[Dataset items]
+---+

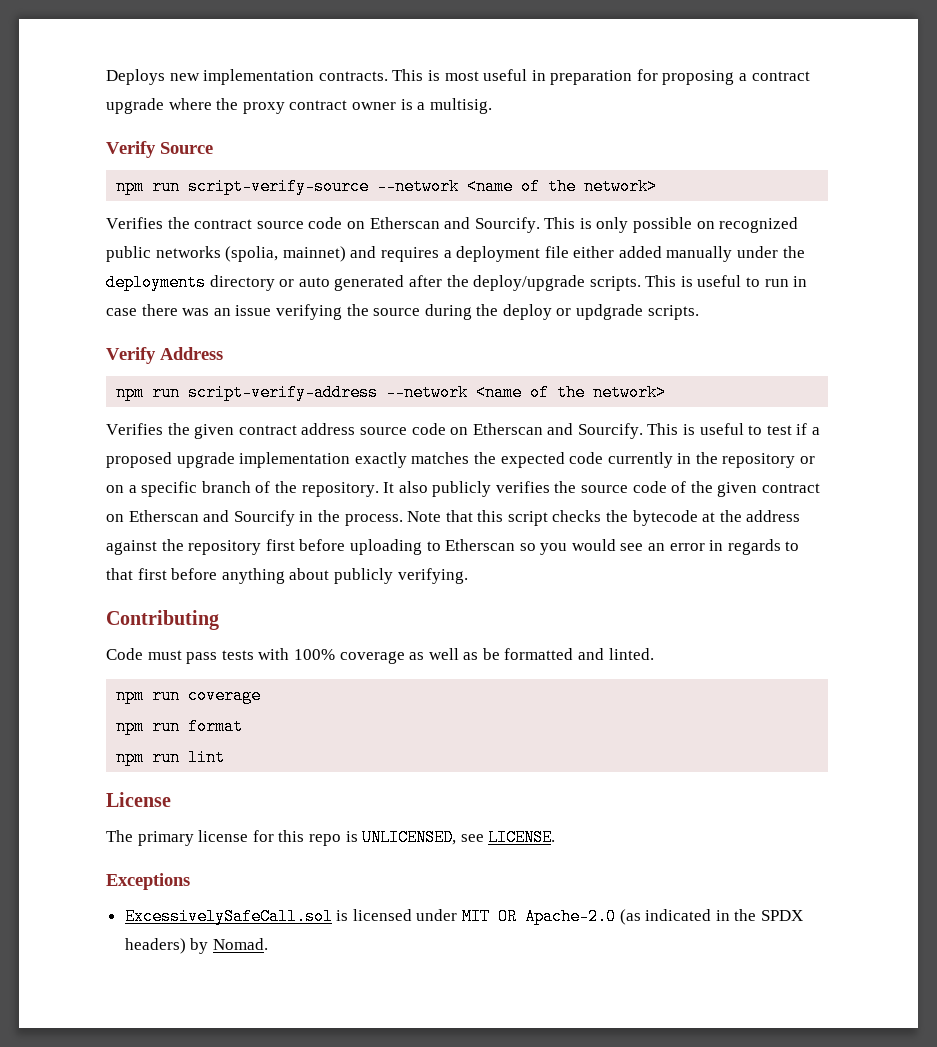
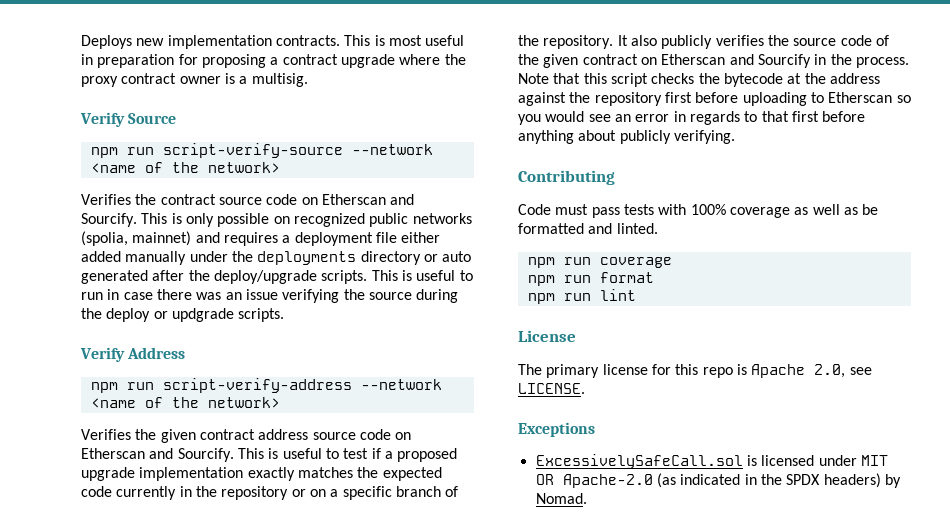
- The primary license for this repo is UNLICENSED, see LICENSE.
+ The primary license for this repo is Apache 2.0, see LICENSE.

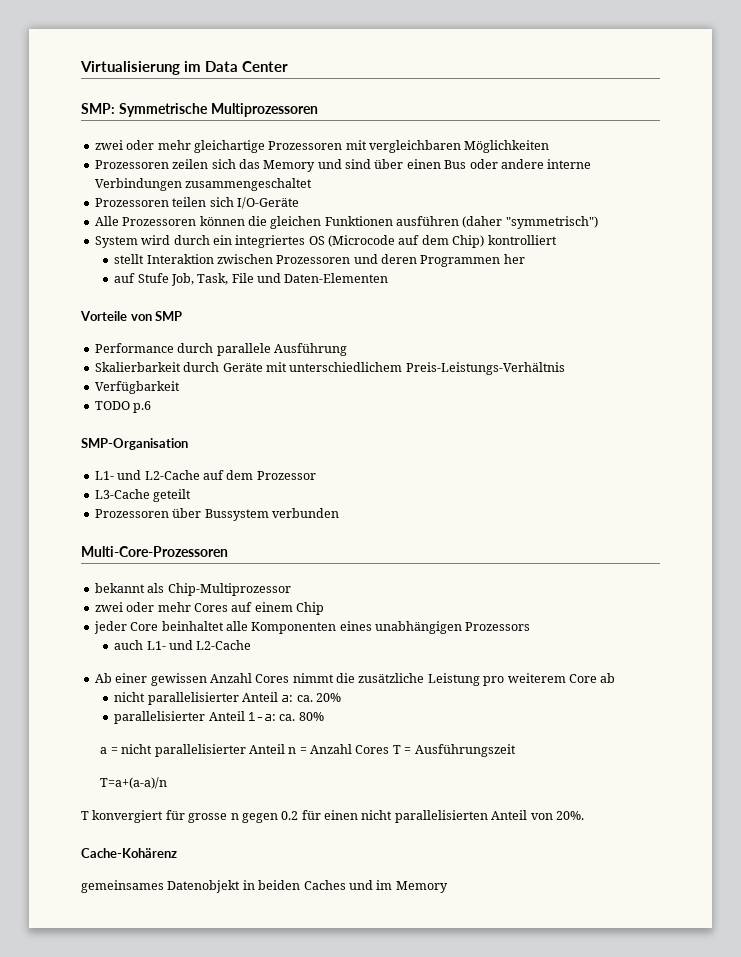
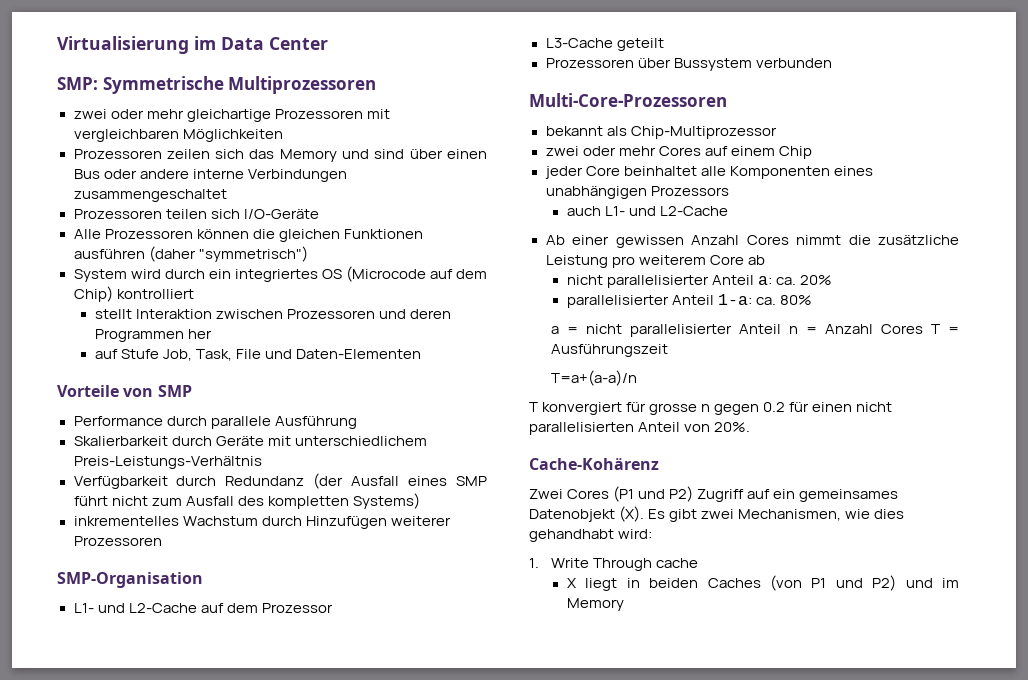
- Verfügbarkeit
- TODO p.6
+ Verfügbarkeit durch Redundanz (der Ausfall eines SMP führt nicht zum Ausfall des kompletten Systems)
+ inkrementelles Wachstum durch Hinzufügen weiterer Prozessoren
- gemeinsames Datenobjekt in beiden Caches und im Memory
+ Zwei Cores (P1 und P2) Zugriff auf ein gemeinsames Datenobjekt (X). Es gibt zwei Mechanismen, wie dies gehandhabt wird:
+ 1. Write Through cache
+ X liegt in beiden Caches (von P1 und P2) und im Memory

+---+

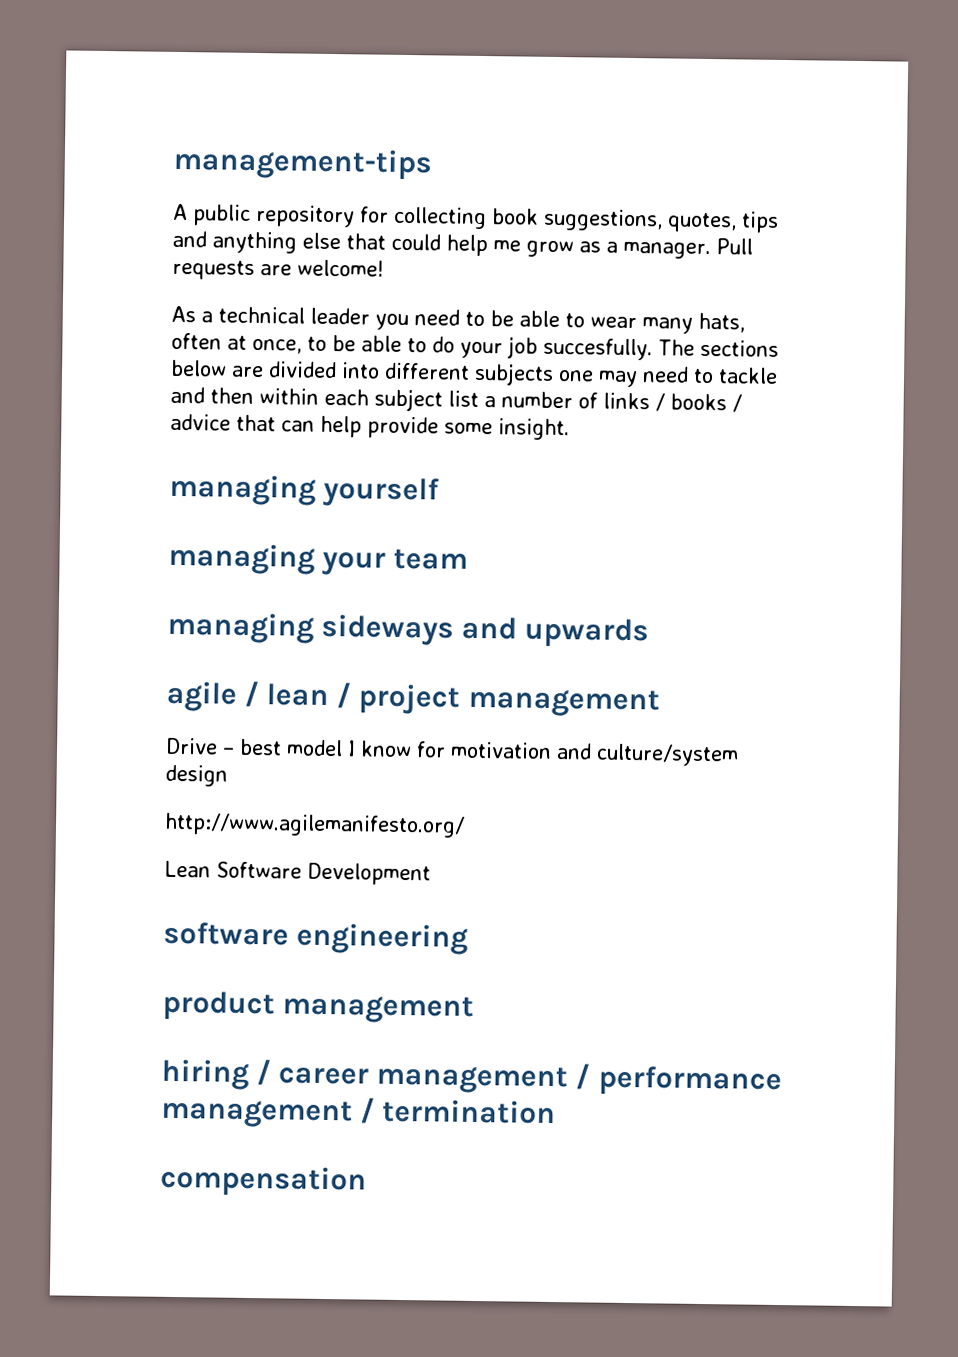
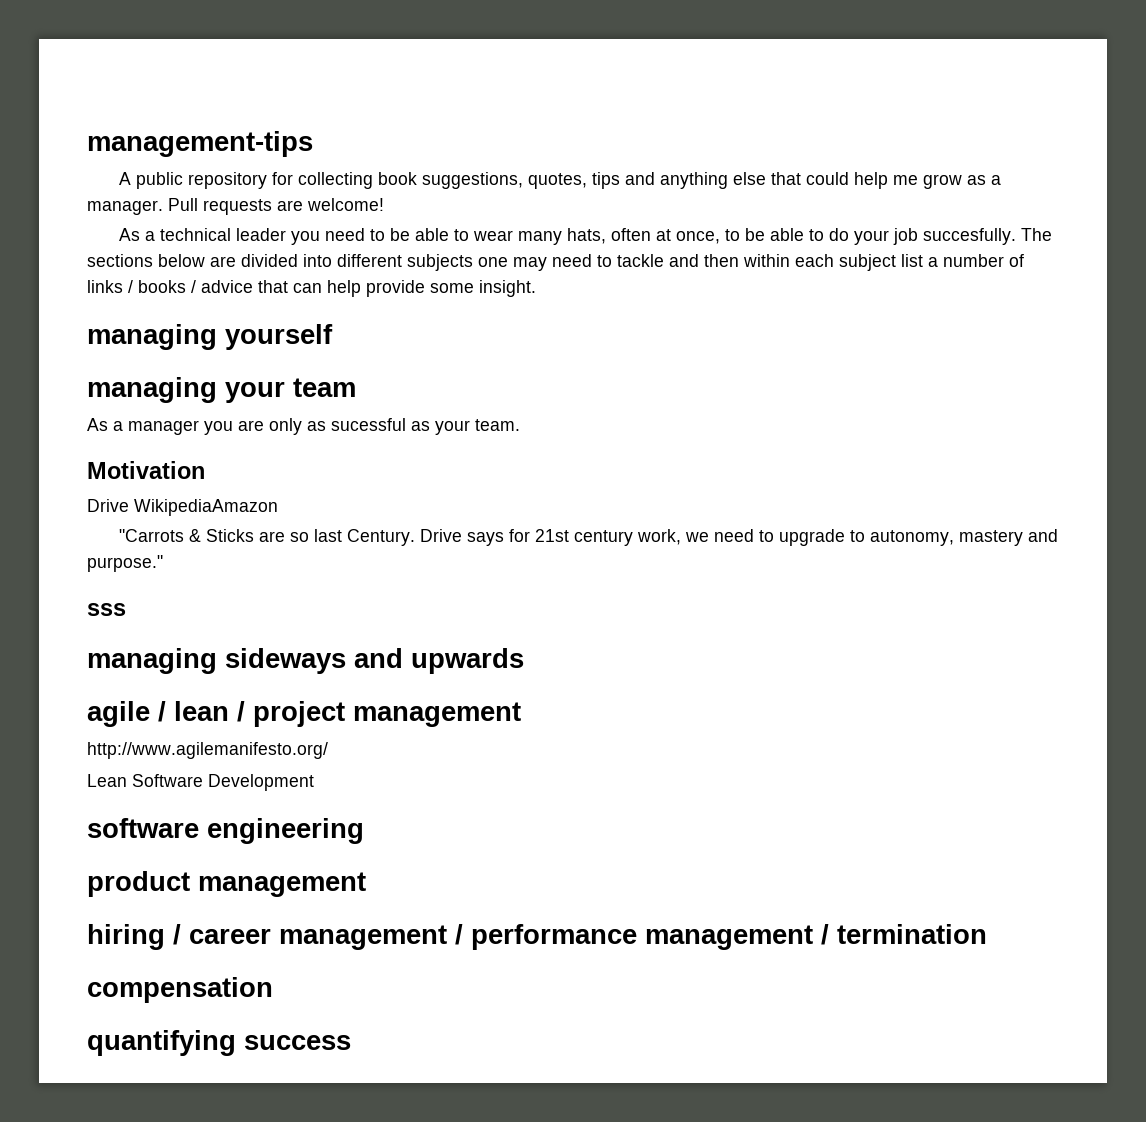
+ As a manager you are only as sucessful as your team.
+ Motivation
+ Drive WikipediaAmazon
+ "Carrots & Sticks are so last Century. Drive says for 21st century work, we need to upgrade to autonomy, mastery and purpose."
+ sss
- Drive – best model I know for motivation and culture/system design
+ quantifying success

+---+

## What you should do
Starting at the line that contains "Zwei Cores (P1" and stopping after the line that contains "P2) und im Memory", write out every line exactly as it appears above, and no other line.

## Your response
+ Zwei Cores (P1 und P2) Zugriff auf ein gemeinsames Datenobjekt (X). Es gibt zwei Mechanismen, wie dies gehandhabt wird:
+ 1. Write Through cache
+ X liegt in beiden Caches (von P1 und P2) und im Memory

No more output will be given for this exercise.